[Start of Attachment]

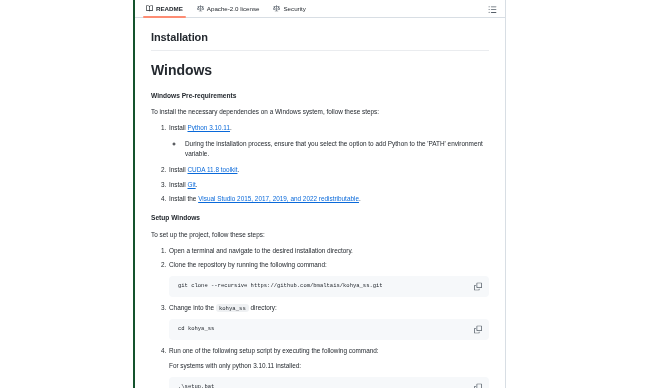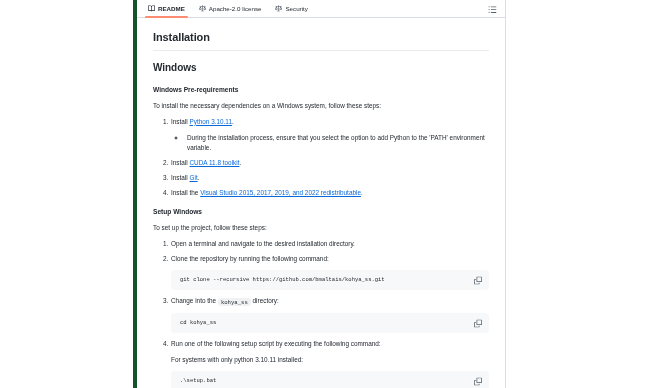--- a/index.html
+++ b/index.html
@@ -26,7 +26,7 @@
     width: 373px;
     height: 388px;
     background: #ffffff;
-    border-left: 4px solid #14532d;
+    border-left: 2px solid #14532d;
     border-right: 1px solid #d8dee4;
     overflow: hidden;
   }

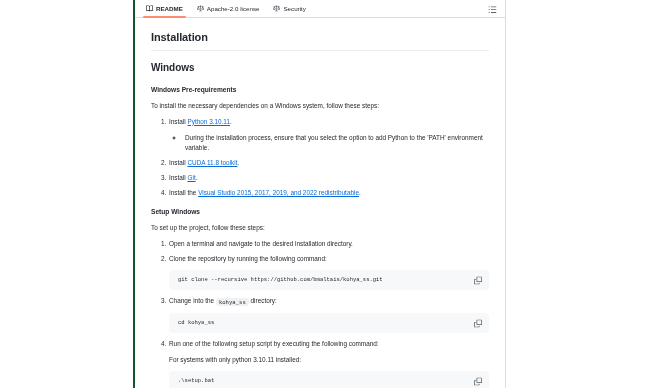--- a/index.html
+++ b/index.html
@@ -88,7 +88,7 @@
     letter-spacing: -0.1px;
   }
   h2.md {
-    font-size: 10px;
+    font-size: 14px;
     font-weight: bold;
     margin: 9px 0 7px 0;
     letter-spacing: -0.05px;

[End of Attachment]

**WHAT TO DO**
For the entries above, give only the number of lines that contain the word "left".

**WRITTEN RESPONSE**
2